Trolling motor is probably fine in deeper water. Once you get into skinny water, you're better off staking out and waiting quietly until you see fish or are ready to move to another stake out location.


----------



## Zaraspook (Aug 3, 2017)

If you need someone to pole while you fish I might be available. I just moved to St Augustine and am a fly fisherman. I also use spinning gear but only with artificial baits. PM me if you are interested.


----------



## Sethsawyer (Apr 5, 2019)

I fly fish small creeks with a trolling motor anytime I am by myself and it is deep enough to run it, but as you know tide, wind, and a running trolling motor make it tough to cast. I use a powerpole micro in the back of the boat, and a stake out pole in the front of the boat. Sneak up to where I want/ in range of the fish, quietly stake out and make the cast. With both poles down boat wont spin or anything. I have been contemplating double micro's so I don't have to deal with the stake out pole in the front, but if its really calm the stake out pole is quieter than the powerpole micro.


----------



## permitchaser (Aug 26, 2013)

I have a 24v tiller. Yes if the wind,tide and all are against you maybe poll and stake out when you see something. Or do as other are saying


----------



## GullsGoneWild (Dec 16, 2014)

Go low and slow. I routinely fish a channel that isn't wide enough to spin the skiff. Bump yourself along 30 ft at a time or get out and walk.


----------



## jay.bush1434 (Dec 27, 2014)

I've done it a few times with my Ulterra. I'll slowly cruise along, pause the motor, make a few casts, restart motor and make any steering adjustments and then repeat. The real issue I have is that even though I know my remote buttons by feel, I still have to concentrate a little on the boat heading and TM settings instead of scanning for fish. Mind you I am fly fishing only so it requires more effort to look for fish, manage my fly line and tend to the TM. I tend to only use my TM when it is windy or I am fishing off the flats in open water where the TM noise doesn't seem to affect the fish as much. Even though I don't have it on my boat very often, I wouldn't be without the ability to put it on the boat when I want to.


----------



## OakHill63 (Mar 28, 2013)

All great ideas! Thanks for advice. I think the stake and cast method is probably the best solution. The creeks I’m fishing are small and filled with clumps of oysters, so using any type of remote control trolling motor is almost impossible. Sometimes i have to lift the TM up with only half the prop in the water to make it past some choke points. Depending on the tide (St Aug has 4 to 5 ft tide), you can get around fairly well, but it requires some hands on make it thru most places.

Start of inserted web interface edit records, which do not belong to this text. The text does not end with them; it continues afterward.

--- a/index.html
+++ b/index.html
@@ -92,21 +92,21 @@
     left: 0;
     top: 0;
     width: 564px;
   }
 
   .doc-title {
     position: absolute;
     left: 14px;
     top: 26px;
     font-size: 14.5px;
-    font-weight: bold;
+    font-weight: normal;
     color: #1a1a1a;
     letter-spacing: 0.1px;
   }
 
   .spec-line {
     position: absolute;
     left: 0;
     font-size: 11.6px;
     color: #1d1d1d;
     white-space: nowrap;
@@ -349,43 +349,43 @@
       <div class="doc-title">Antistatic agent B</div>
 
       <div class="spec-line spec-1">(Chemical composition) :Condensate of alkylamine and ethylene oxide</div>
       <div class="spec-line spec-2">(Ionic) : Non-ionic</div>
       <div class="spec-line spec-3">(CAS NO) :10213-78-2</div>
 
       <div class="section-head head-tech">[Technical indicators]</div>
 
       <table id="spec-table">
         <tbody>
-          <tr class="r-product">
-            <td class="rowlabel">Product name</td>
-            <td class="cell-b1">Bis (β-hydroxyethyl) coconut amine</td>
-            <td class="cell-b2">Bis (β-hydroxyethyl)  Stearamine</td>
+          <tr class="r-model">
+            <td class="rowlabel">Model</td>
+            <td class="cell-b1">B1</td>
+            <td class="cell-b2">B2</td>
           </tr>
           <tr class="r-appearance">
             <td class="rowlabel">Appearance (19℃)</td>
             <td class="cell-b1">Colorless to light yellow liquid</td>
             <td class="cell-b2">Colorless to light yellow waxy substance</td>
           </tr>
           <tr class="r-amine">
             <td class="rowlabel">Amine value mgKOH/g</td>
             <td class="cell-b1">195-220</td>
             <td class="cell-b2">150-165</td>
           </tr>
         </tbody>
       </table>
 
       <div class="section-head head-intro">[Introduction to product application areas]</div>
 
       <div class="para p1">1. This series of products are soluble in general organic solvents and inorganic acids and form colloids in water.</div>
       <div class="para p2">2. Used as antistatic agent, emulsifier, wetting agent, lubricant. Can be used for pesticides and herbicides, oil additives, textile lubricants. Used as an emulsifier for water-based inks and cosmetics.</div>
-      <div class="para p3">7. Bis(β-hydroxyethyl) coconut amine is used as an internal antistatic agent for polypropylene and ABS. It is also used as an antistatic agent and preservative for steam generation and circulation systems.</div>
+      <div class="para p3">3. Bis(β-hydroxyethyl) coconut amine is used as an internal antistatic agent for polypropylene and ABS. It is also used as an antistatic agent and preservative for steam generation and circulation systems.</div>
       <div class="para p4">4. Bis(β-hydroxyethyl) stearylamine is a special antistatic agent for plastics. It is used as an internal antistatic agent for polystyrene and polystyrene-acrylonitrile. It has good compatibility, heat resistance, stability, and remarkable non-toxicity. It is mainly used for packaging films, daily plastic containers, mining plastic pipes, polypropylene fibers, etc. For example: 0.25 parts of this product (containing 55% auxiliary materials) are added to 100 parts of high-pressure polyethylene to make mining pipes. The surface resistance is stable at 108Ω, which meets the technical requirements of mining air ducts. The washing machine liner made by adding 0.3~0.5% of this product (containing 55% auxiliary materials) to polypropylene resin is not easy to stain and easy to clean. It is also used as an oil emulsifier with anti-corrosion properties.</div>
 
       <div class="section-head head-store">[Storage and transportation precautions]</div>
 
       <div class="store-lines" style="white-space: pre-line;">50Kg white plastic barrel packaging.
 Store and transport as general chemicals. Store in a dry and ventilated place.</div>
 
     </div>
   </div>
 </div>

The mud is so deep, poling is all but impossible. 
I guess I’ll start staking out and casting in high percentage spots.


----------



## RunningOnEmpty (Jun 20, 2015)

I use my spot lock while casting or heading lock while pounding shorelines. There's no way in hell my wife's gonna push pole while I fish.


----------



## Jason M (Aug 13, 2017)

RunningOnEmpty said:


> I use my spot lock while casting or heading lock while pounding shorelines. There's no way in hell my wife's gonna push pole while I fish.

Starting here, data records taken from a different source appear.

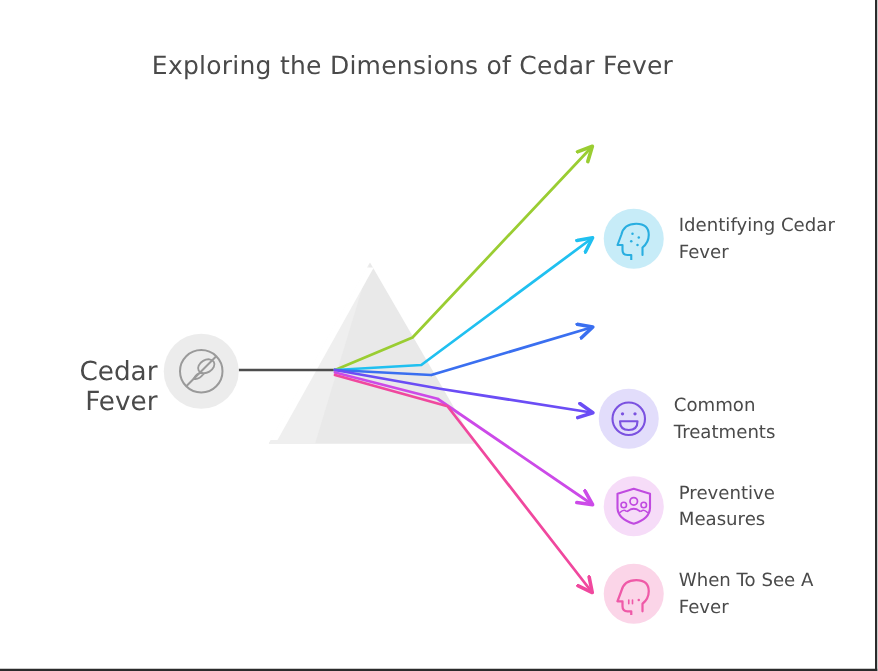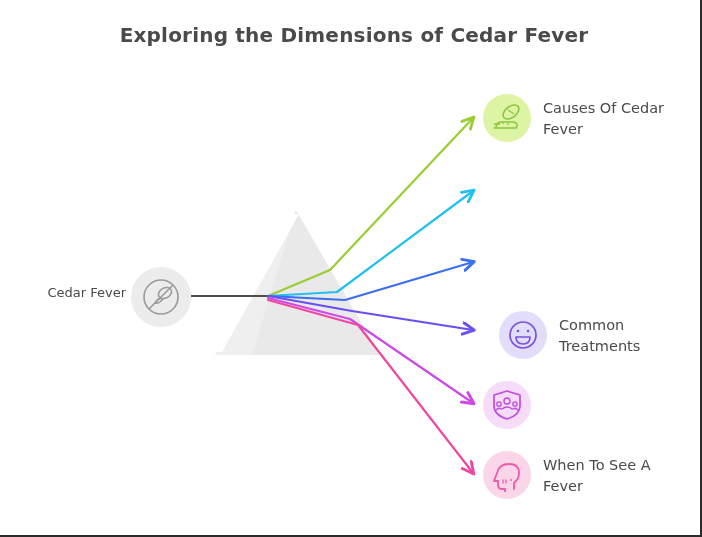--- a/index.html
+++ b/index.html
@@ -14,44 +14,43 @@
     background: #ffffff;
     overflow: hidden;
     font-family: "DejaVu Sans", sans-serif;
     border-right: 2px solid #2b2b2b;
     border-bottom: 2px solid #2b2b2b;
     box-sizing: border-box;
   }
   #title {
     position: absolute;
     left: 0;
-    top: 23px;
+    top: 40px;
     width: 660px;
     text-align: center;
     font-family: "DejaVu Sans", sans-serif;
     font-size: 20px;
-    font-weight: bold;
+    font-weight: normal;
     color: #4a4a4a;
     letter-spacing: 0.2px;
-    padding-left: 24px;
   }
   #wires {
     position: absolute;
     left: 0;
     top: 0;
     width: 702px;
     height: 537px;
   }
   .root-label {
     position: absolute;
     left: 8px;
     top: 285px;
     width: 118px;
     text-align: right;
-    font-size: 13px;
+    font-size: 21px;
     color: #4a4a4a;
     font-family: "DejaVu Sans", sans-serif;
   }
   .root-icon {
     position: absolute;
     left: 131px;
     top: 267px;
     width: 60px;
     height: 60px;
     border-radius: 50%;
@@ -138,36 +137,36 @@
 
   <div class="root-icon">
     <svg width="42" height="42" viewBox="0 0 42 42">
       <circle cx="21" cy="21" r="17" fill="none" stroke="#9a9a9a" stroke-width="1.6"></circle>
       <ellipse cx="25" cy="17" rx="7" ry="5" fill="none" stroke="#9a9a9a" stroke-width="1.5" transform="rotate(-30 25 17)"></ellipse>
       <path d="M15,27 q3,-6 8,-4 q-4,5 -8,4 Z" fill="none" stroke="#9a9a9a" stroke-width="1.5"></path>
       <line x1="9" y1="33" x2="33" y2="9" stroke="#9a9a9a" stroke-width="1.6"></line>
     </svg>
   </div>
 
-  <div class="branch" style="left:483px; top:94px;">
-    <div class="branch-icon" style="background:#ddf4a5;">
-      <svg width="34" height="34" viewBox="0 0 34 34">
-        <ellipse cx="21" cy="11" rx="9" ry="5.5" fill="none" stroke="#8cc63f" stroke-width="1.6" transform="rotate(-38 21 11)"></ellipse>
-        <line x1="18" y1="9" x2="24" y2="13" stroke="#8cc63f" stroke-width="1.2"></line>
-        <path d="M4,23 h6 M4,27 h22 q3,-4 -2,-6 h-14 q-4,1 -4,6 Z" fill="none" stroke="#8cc63f" stroke-width="1.5" stroke-linejoin="round"></path>
-        <circle cx="13" cy="22" r="0.9" fill="#8cc63f"></circle>
-        <circle cx="18" cy="23" r="0.9" fill="#8cc63f"></circle>
-      </svg>
-    </div>
-    <div class="branch-label">Causes Of Cedar Fever</div>
-  </div>
-
-
-
-  <div class="branch" style="left:499px; top:311px;">
+
+  <div class="branch" style="left:483px; top:167px;">
+    <div class="branch-icon" style="background:#c7ecf8;">
+      <svg width="34" height="34" viewBox="0 0 34 34">
+        <path d="M24,30 v-6 q5,-4 5,-10 q0,-9 -10,-9 q-10,0 -12,9 l-3,8 h4 v4 q0,4 4,4 h3 v4" fill="none" stroke="#29aee0" stroke-width="1.7" stroke-linejoin="round" stroke-linecap="round"></path>
+        <circle cx="16" cy="13" r="1" fill="#29aee0"></circle>
+        <circle cx="21" cy="16" r="1" fill="#29aee0"></circle>
+        <circle cx="15" cy="19" r="1" fill="#29aee0"></circle>
+        <circle cx="20" cy="22" r="1" fill="#29aee0"></circle>
+      </svg>
+    </div>
+    <div class="branch-label">Identifying Cedar Fever</div>
+  </div>
+
+
+  <div class="branch" style="left:479px; top:311px;">
     <div class="branch-icon" style="background:#e2ddfb;">
       <svg width="34" height="34" viewBox="0 0 34 34">
         <circle cx="17" cy="17" r="13" fill="none" stroke="#7b52e0" stroke-width="1.7"></circle>
         <circle cx="12" cy="13" r="1.3" fill="#7b52e0"></circle>
         <circle cx="22" cy="13" r="1.3" fill="#7b52e0"></circle>
         <path d="M10,19 h14 q0,7 -7,7 q-7,0 -7,-7 Z" fill="none" stroke="#7b52e0" stroke-width="1.7" stroke-linejoin="round"></path>
       </svg>
     </div>
     <div class="branch-label">Common Treatments</div>
   </div>
@@ -177,20 +176,21 @@
       <svg width="34" height="34" viewBox="0 0 34 34">
         <path d="M17,3 L30,7 v11 q0,9 -13,13 q-13,-4 -13,-13 V7 Z" fill="none" stroke="#c04be0" stroke-width="1.7" stroke-linejoin="round"></path>
         <circle cx="17" cy="13" r="3" fill="none" stroke="#c04be0" stroke-width="1.4"></circle>
         <path d="M12,21 q5,-4 10,0" fill="none" stroke="#c04be0" stroke-width="1.4" stroke-linecap="round"></path>
         <circle cx="9" cy="16" r="2.2" fill="none" stroke="#c04be0" stroke-width="1.3"></circle>
         <circle cx="25" cy="16" r="2.2" fill="none" stroke="#c04be0" stroke-width="1.3"></circle>
         <path d="M6,22 q3,-3 5,-1" fill="none" stroke="#c04be0" stroke-width="1.3" stroke-linecap="round"></path>
         <path d="M28,22 q-3,-3 -5,-1" fill="none" stroke="#c04be0" stroke-width="1.3" stroke-linecap="round"></path>
       </svg>
     </div>
+    <div class="branch-label">Preventive Measures</div>
   </div>
 
   <div class="branch" style="left:483px; top:451px;">
     <div class="branch-icon" style="background:#fbd5e8;">
       <svg width="34" height="34" viewBox="0 0 34 34">
         <path d="M24,31 v-6 q5,-4 5,-10 q0,-9 -10,-9 q-10,0 -12,9 l-3,8 h4 v4 q0,4 4,4 h3 v4" fill="none" stroke="#ef5aa8" stroke-width="1.8" stroke-linejoin="round" stroke-linecap="round"></path>
         <circle cx="21" cy="22" r="1" fill="#ef5aa8"></circle>
         <line x1="13" y1="22" x2="13" y2="25" stroke="#ef5aa8" stroke-width="1.3" stroke-linecap="round"></line>
         <line x1="16" y1="22" x2="16" y2="25" stroke="#ef5aa8" stroke-width="1.3" stroke-linecap="round"></line>
       </svg>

If you can figure out how to make that happen please lets us all know!


----------



## Str8-Six (Jul 6, 2015)

OakHill63 said:


> All great ideas! Thanks for advice. I think the stake and cast method is probably the best solution. The creeks I’m fishing are small and filled with clumps of oysters, so using any type of remote control trolling motor is almost impossible. Sometimes i have to lift the TM up with only half the prop in the water to make it past some choke points. Depending on the tide (St Aug has 4 to 5 ft tide), you can get around fairly well, but it requires some hands on make it thru most places. The mud is so deep, poling is all but impossible.
> I guess I’ll start staking out and casting in high percentage spots.


Check out this thread. https://www.microskiff.com/threads/fishing-solo-on-a-flats-skiff.57086/page-2
I used to live in Jax and I used the stake out pole on the bow method when I was in skinny creeks like you are fishing. It’s easier the lighter the boat you have of course. Takes a little time to get used to but it’s a must in those very skinny creeks. Using trolling motor until it’s to shallow is fine but I’m not a fan of any of the prop out of the water as that makes too much noise. From what I hear those fish are getting a lot more pressure recently.


----------



## MRichardson (May 27, 2010)

When I fished the goon, if was running the TM at all it didn't matter how stealthy I was, as the fish were put off for distance of at least 75-100 yds. I'd imagine a narrow creek would be the same. In which case I'd stake it and wait for them to calm down/return.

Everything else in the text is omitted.